**Listed entries**
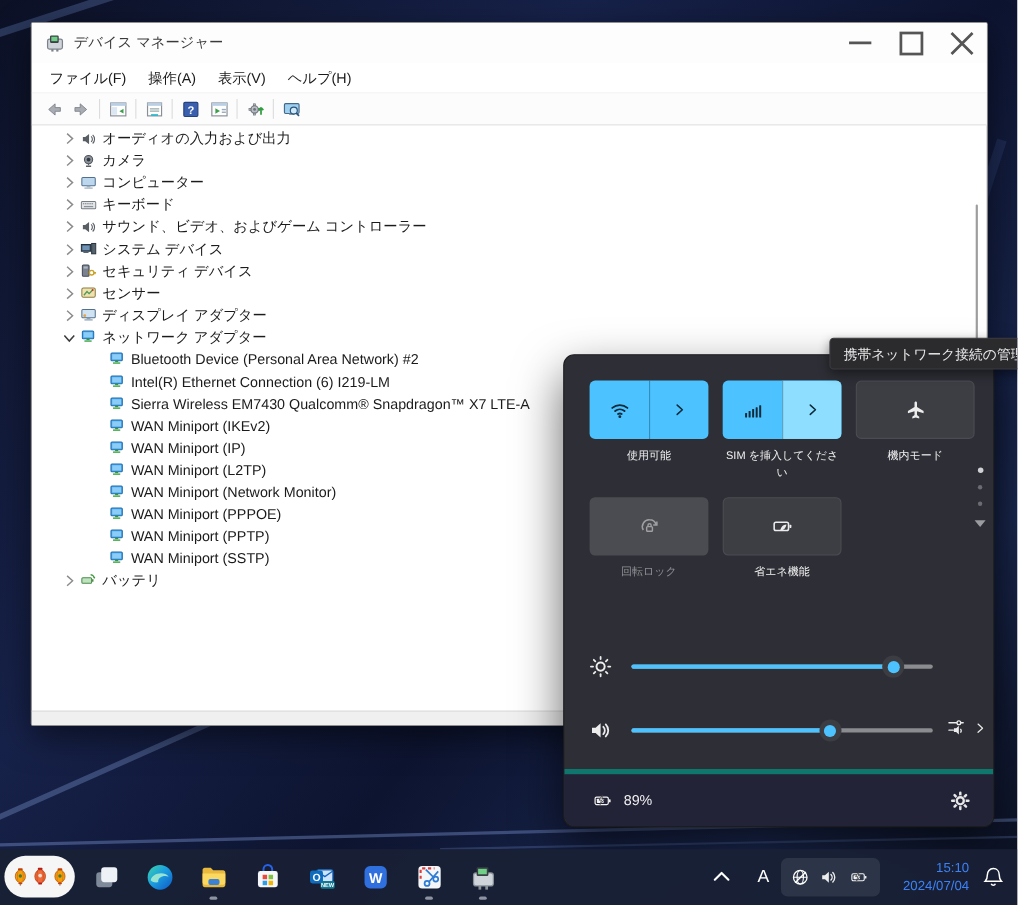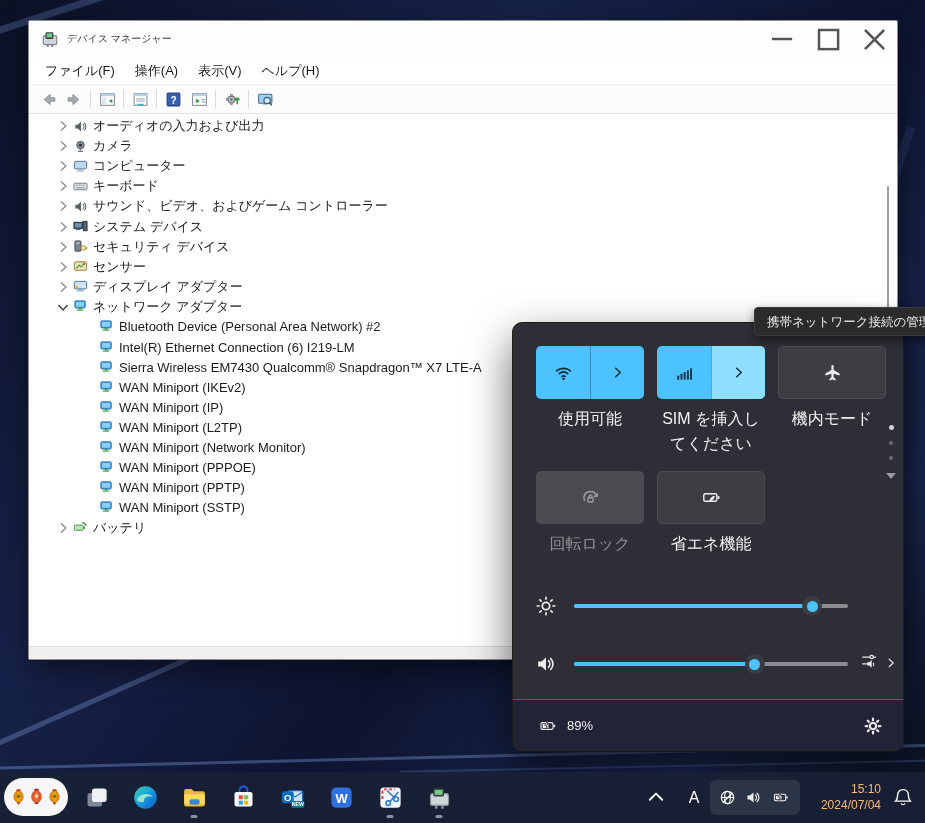--- a/index.html
+++ b/index.html
@@ -7,21 +7,21 @@
   body{font-family:"Liberation Sans","DejaVu Sans",sans-serif;}
   .screen{position:relative;width:925px;height:823px;overflow:hidden;
     background:linear-gradient(128deg,#0c1126 0%,#17224a 34%,#0d1430 58%,#1a2850 82%,#0b1020 100%);}
   .streak{position:absolute;pointer-events:none;}
 
   
   .dm-window{position:absolute;left:28px;top:20px;width:870px;height:640px;background:#fff;
     border:1px solid #8f8f8f;border-radius:2px;box-shadow:0 10px 30px rgba(0,0,0,.5);}
   .titlebar{position:absolute;left:0;top:0;right:0;height:36px;background:#fdfdfd;display:flex;align-items:center;padding-left:12px;}
   .dm-ico{width:18px;height:18px;margin-right:8px;}
-  .win-title{font-size:10px;color:#3a3a3a;}
+  .win-title{font-size:13px;color:#3a3a3a;}
   .caption-buttons{position:absolute;right:0;top:0;height:36px;display:flex;}
   .cap-btn{width:46px;height:36px;display:flex;align-items:center;justify-content:center;}
   .menubar{position:absolute;left:0;top:36px;right:0;height:28px;display:flex;align-items:center;padding-left:6px;
     font-size:13px;color:#1a1a1a;background:#fff;border-bottom:1px solid #f0f0f0;}
   .menu-item{padding:4px 10px;}
   .toolbar{position:absolute;left:0;top:64px;right:0;height:29px;display:flex;align-items:center;padding-left:6px;
     background:#fcfcfc;border-bottom:1px solid #e2e2e2;}
   .tb-btn{width:26px;height:24px;display:flex;align-items:center;justify-content:center;}
   .tb-sep{width:1px;height:18px;background:#dcdcdc;margin:0 3px;}
   .tree{position:absolute;left:0;top:95px;right:14px;bottom:14px;overflow:hidden;font-size:13px;color:#1b1b1b;}
@@ -38,55 +38,55 @@
     border:1px solid #1c1c1f;border-radius:10px;box-shadow:0 18px 44px rgba(0,0,0,.6);color:#f0f0f0;}
   .qs-grid{position:absolute;left:23px;top:23px;display:grid;grid-template-columns:108px 108px 108px;column-gap:13px;row-gap:14px;}
   .qs-cell{display:flex;flex-direction:column;align-items:center;}
   .toggle{width:108px;height:53px;border-radius:5px;display:flex;overflow:hidden;}
   .toggle.on{background:#4cc2ff;}
   .toggle.off{background:#3d3e44;border:1px solid #4b4c52;}
   .toggle.disabled{background:#4b4c52;}
   .tg-icon{flex:1;display:flex;align-items:center;justify-content:center;}
   .tg-chev{width:50%;display:flex;align-items:center;justify-content:center;border-left:1px solid rgba(10,40,60,.35);}
   .tg-chev.hover{background:#8edfff;}
-  .qs-label{margin-top:8px;font-size:16px;text-align:center;line-height:1.55;min-height:20px;max-width:112px;color:#f2f2f2;}
+  .qs-label{margin-top:8px;font-size:10px;text-align:center;line-height:1.55;min-height:20px;max-width:112px;color:#f2f2f2;}
   .qs-label.dim{color:#8d8f94;}
   .qs-dots{position:absolute;right:7px;top:102px;display:flex;flex-direction:column;align-items:center;gap:11px;}
   .qs-dot{width:4px;height:4px;border-radius:50%;background:#6a6c72;}
   .qs-dot.cur{background:#cfd1d6;width:5px;height:5px;}
   .qs-downarrow{width:0;height:0;border-left:5px solid transparent;border-right:5px solid transparent;border-top:6px solid #9a9ca2;margin-top:2px;}
   .slider-row{position:absolute;left:0;width:100%;height:24px;}
   .sl-icon{position:absolute;left:22px;top:1px;width:22px;height:22px;}
   .sl-track{position:absolute;left:61px;top:10px;width:274px;height:4px;border-radius:2px;background:#8a8c90;}
   .sl-fill{position:absolute;left:0;top:0;height:4px;border-radius:2px;background:#4cc2ff;}
   .sl-thumb{position:absolute;top:-8px;width:20px;height:20px;border-radius:50%;background:#3c3d42;display:flex;align-items:center;justify-content:center;}
   .sl-thumb::after{content:"";width:11px;height:11px;border-radius:50%;background:#4cc2ff;}
   .vol-extra{position:absolute;left:348px;top:0;display:flex;align-items:center;gap:6px;}
-  .qs-footer{position:absolute;left:0;right:0;bottom:0;height:52px;background:#232338;border-top:1px solid #0f766e;
+  .qs-footer{position:absolute;left:0;right:0;bottom:0;height:52px;background:#232338;border-top:5px solid #0f766e;
     border-radius:0 0 10px 10px;display:flex;align-items:center;padding:0 20px 0 24px;}
   .battery-label{font-size:13px;margin-left:8px;color:#f0f0f0;}
   .qs-gear{margin-left:auto;width:20px;height:20px;}
 
   
   .tooltip{position:absolute;left:754px;top:307px;height:29px;padding:6px 12px;background:#2b2b2e;border:1px solid #3c3c40;
     border-radius:4px;color:#e9e9e9;font-size:12.5px;white-space:nowrap;box-shadow:0 4px 10px rgba(0,0,0,.45);z-index:30;}
 
   
   .taskbar{position:absolute;left:0;top:772px;width:925px;height:51px;background:rgba(25,32,53,.96);}
   .widgets-pill{position:absolute;left:4px;top:6px;width:64px;height:38px;background:#f6f6f6;border-radius:19px;
     display:flex;align-items:center;justify-content:center;gap:1px;}
   .tb-apps{position:absolute;left:76px;top:5px;display:flex;gap:9px;}
   .app-cell{width:40px;height:40px;border-radius:5px;display:flex;align-items:center;justify-content:center;position:relative;}
   .app-cell .run{position:absolute;bottom:-1px;left:50%;transform:translateX(-50%);width:7px;height:3px;border-radius:2px;background:#8d93a0;}
   .tray{position:absolute;right:0;top:0;height:51px;}
   .tray-chev{position:absolute;left:-282px;top:14px;width:24px;height:24px;}
   .tray-ime{position:absolute;right:218px;top:13px;width:26px;height:26px;color:#fff;font-size:16px;display:flex;align-items:center;justify-content:center;}
   .tray-group{position:absolute;right:125px;top:8px;width:90px;height:35px;background:rgba(255,255,255,.09);border-radius:6px;
     display:flex;align-items:center;justify-content:center;gap:9px;}
-  .tray-clock{position:absolute;right:44px;top:9px;width:86px;text-align:right;color:#fdba74;font-size:12px;line-height:16px;}
+  .tray-clock{position:absolute;right:44px;top:9px;width:86px;text-align:right;color:#3b82f6;font-size:12px;line-height:16px;}
   .tray-bell{position:absolute;right:12px;top:15px;width:20px;height:20px;}
 </style>
 </head>
 <body>
 
 <div class="screen">
 
   <div class="streak" style="left:-60px;top:-6px;width:320px;height:7px;background:rgba(120,150,220,.28);transform:rotate(-18deg);"></div>
   <div class="streak" style="left:860px;top:120px;width:9px;height:300px;background:rgba(90,120,200,.16);transform:rotate(18deg);"></div>
   <div class="streak" style="left:-30px;top:755px;width:1000px;height:3px;background:rgba(140,170,235,.35);transform:rotate(-1.4deg);"></div>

**About this task**
Take each line of the material above that holds the string "overflow" and copy it.

**Reply**
   .screen{position:relative;width:925px;height:823px;overflow:hidden;
   .tree{position:absolute;left:0;top:95px;right:14px;bottom:14px;overflow:hidden;font-size:13px;color:#1b1b1b;}
   .toggle{width:108px;height:53px;border-radius:5px;display:flex;overflow:hidden;}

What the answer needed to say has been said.